## TO DO
All lines holding the string "statutes" should be copied from the data below.

◇ ◇ ◇ ◇

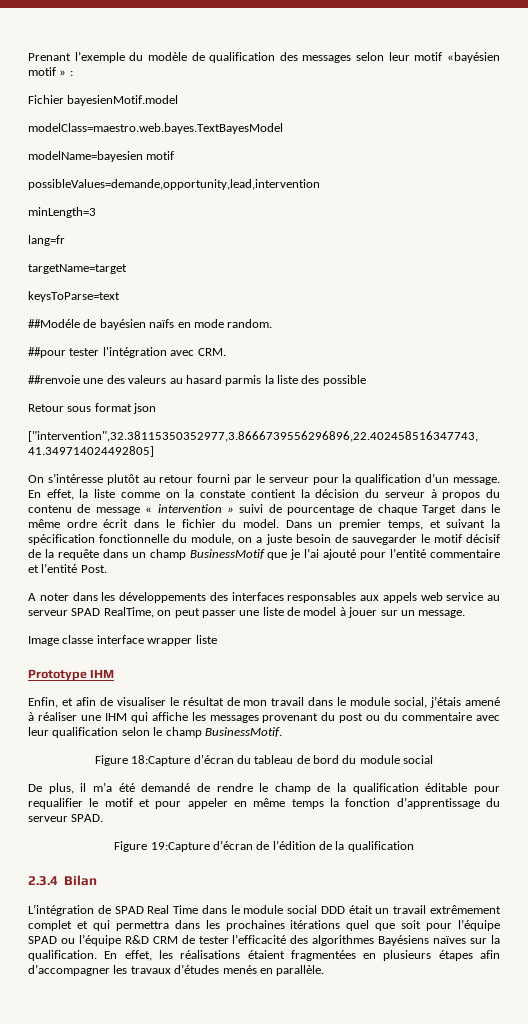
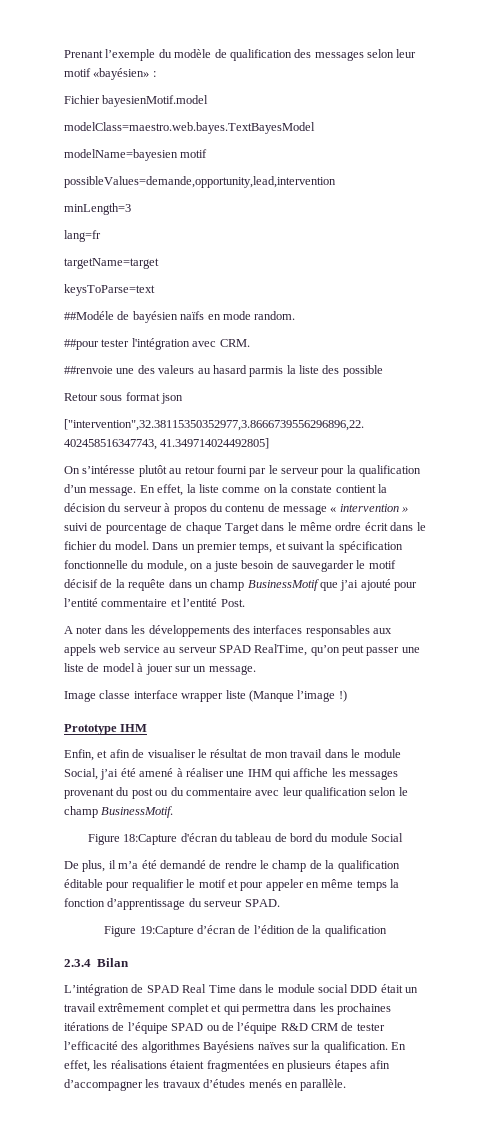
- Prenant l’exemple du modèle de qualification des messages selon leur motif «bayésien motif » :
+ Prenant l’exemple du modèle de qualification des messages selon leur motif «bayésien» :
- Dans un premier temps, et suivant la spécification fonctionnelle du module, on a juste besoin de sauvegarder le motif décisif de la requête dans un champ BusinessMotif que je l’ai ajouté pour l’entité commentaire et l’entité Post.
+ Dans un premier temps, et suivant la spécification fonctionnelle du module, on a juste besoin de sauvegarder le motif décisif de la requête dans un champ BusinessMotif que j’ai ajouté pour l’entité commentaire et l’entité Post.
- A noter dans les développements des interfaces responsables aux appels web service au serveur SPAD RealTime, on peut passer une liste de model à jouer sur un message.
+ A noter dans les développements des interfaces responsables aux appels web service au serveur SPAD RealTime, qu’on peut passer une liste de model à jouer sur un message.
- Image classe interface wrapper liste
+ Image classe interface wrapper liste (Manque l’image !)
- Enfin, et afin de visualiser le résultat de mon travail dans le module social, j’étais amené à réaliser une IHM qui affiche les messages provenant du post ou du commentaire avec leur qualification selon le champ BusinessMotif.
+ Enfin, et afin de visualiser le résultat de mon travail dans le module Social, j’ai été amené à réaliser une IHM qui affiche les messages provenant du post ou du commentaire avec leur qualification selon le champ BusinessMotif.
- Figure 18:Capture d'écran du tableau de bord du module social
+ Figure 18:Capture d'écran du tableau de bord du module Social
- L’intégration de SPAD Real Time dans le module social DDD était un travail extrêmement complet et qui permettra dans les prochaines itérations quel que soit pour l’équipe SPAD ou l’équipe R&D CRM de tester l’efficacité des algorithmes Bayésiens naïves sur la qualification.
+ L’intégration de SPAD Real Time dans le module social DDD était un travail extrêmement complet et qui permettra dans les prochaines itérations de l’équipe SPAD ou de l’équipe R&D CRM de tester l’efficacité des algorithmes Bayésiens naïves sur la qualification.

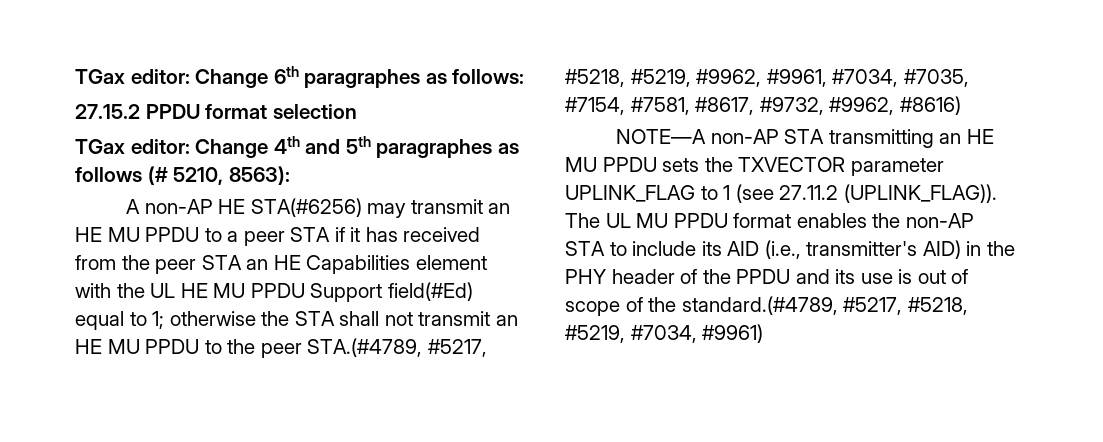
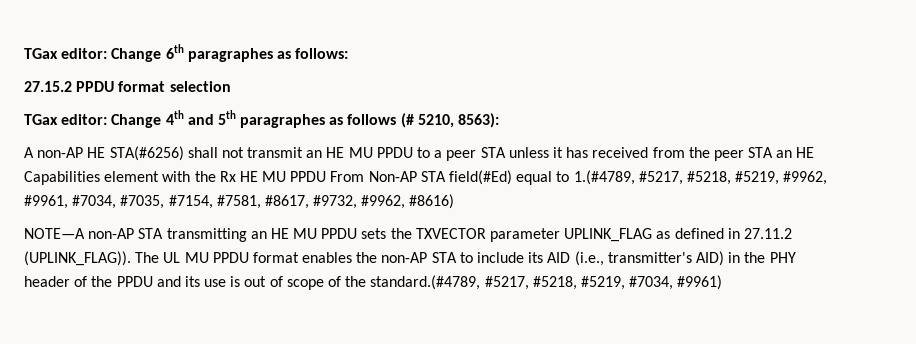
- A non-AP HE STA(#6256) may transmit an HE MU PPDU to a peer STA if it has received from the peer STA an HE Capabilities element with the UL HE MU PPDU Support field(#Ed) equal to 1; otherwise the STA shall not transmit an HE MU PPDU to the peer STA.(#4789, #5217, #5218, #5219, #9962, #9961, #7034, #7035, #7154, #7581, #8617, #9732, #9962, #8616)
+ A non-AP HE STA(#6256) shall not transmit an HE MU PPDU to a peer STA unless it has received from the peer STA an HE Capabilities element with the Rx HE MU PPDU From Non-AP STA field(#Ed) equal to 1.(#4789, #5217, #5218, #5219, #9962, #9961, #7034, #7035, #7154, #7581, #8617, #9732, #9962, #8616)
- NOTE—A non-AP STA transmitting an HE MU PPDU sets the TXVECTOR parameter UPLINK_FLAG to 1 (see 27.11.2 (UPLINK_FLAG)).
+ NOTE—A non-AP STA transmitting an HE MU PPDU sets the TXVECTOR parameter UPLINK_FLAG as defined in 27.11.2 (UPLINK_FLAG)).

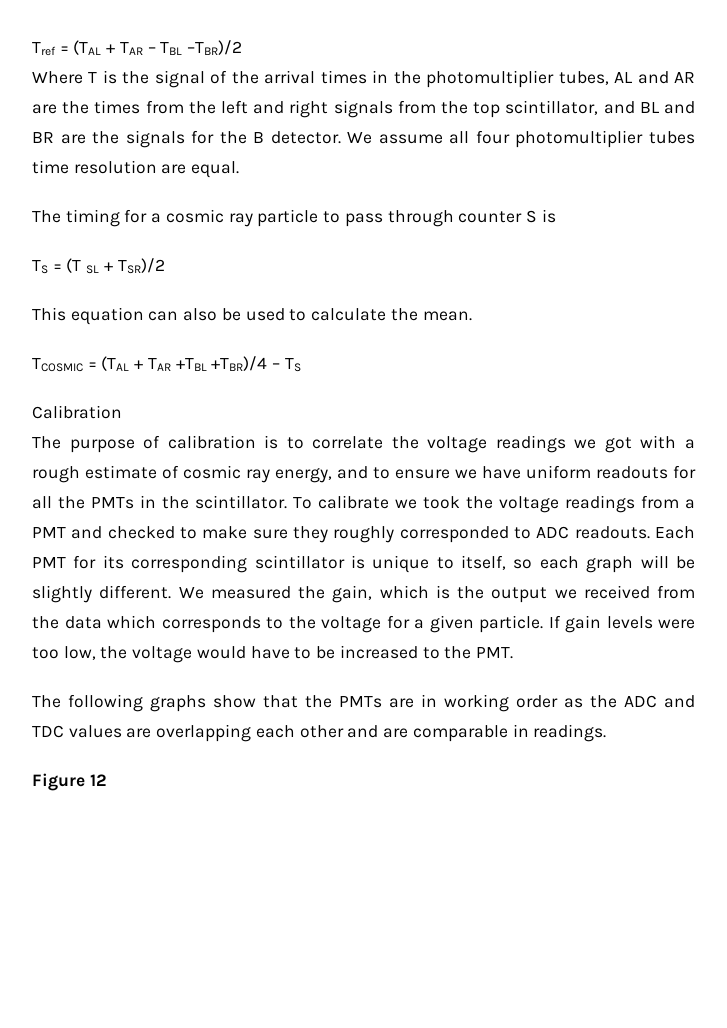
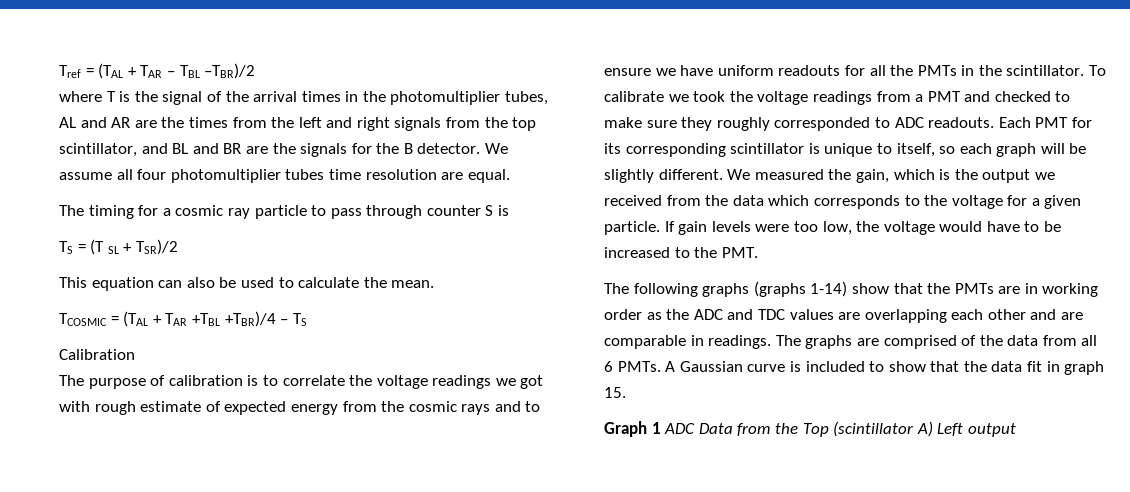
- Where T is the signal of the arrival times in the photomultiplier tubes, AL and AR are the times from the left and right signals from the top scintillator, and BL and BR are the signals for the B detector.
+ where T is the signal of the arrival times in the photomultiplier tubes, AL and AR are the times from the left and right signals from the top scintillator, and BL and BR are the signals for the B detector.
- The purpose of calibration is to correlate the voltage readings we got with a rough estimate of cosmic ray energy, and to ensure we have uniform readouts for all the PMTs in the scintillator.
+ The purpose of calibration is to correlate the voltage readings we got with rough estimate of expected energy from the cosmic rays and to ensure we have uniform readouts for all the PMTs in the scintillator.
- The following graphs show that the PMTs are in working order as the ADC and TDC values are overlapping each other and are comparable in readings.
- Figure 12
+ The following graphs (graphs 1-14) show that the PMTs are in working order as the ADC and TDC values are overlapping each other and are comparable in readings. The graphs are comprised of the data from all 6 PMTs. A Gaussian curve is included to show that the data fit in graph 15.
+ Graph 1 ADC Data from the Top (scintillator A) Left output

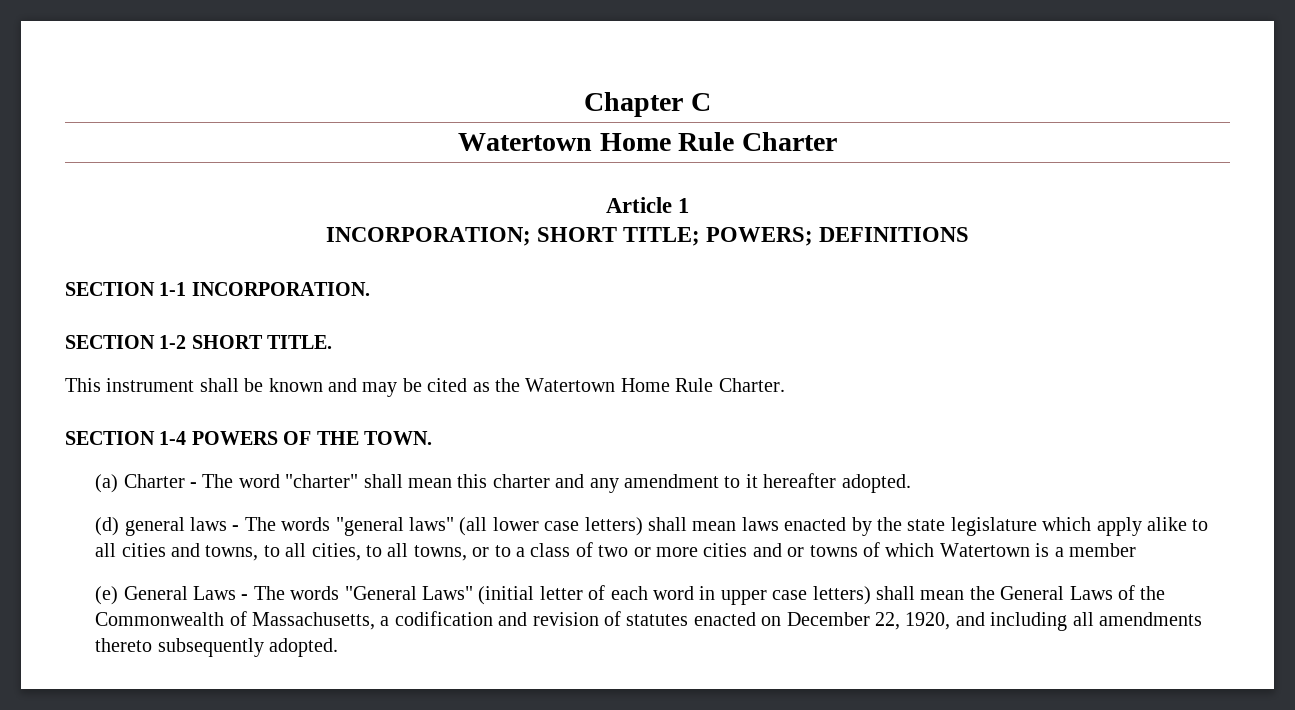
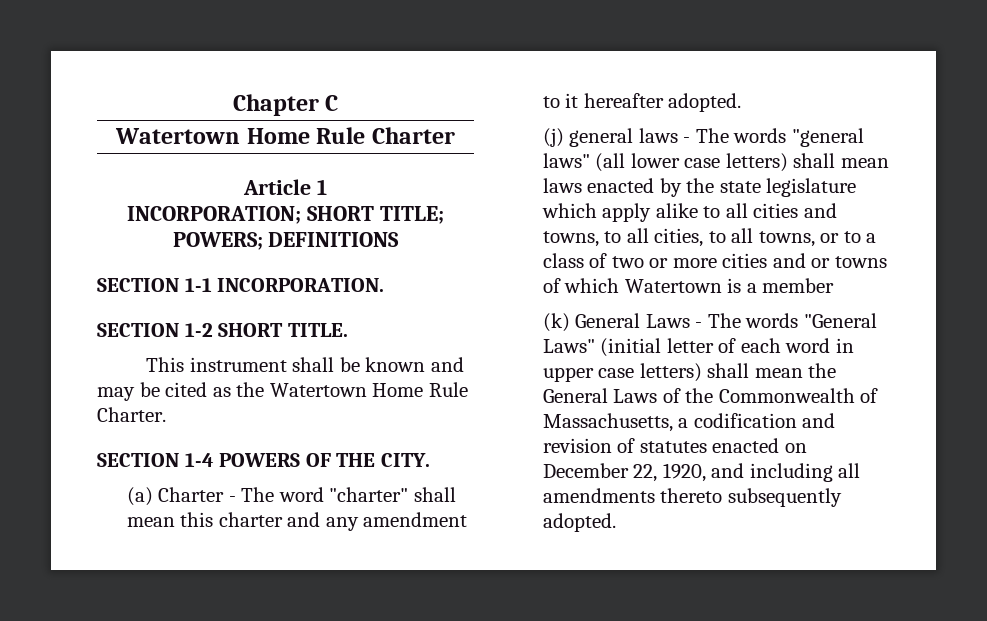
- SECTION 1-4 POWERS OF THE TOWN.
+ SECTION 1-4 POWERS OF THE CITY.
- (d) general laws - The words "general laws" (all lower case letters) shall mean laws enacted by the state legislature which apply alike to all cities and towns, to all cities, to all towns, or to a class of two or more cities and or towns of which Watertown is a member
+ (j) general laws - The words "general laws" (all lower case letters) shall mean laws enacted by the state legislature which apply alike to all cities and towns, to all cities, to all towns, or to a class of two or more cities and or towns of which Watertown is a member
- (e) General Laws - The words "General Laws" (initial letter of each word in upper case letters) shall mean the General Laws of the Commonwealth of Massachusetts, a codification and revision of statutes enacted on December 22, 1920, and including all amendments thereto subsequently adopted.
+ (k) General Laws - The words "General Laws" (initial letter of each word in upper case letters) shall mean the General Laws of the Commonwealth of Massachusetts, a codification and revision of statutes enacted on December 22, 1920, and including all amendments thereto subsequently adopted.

◇ ◇ ◇ ◇

## REPLY TO THE EXERCISE
- (e) General Laws - The words "General Laws" (initial letter of each word in upper case letters) shall mean the General Laws of the Commonwealth of Massachusetts, a codification and revision of statutes enacted on December 22, 1920, and including all amendments thereto subsequently adopted.
+ (k) General Laws - The words "General Laws" (initial letter of each word in upper case letters) shall mean the General Laws of the Commonwealth of Massachusetts, a codification and revision of statutes enacted on December 22, 1920, and including all amendments thereto subsequently adopted.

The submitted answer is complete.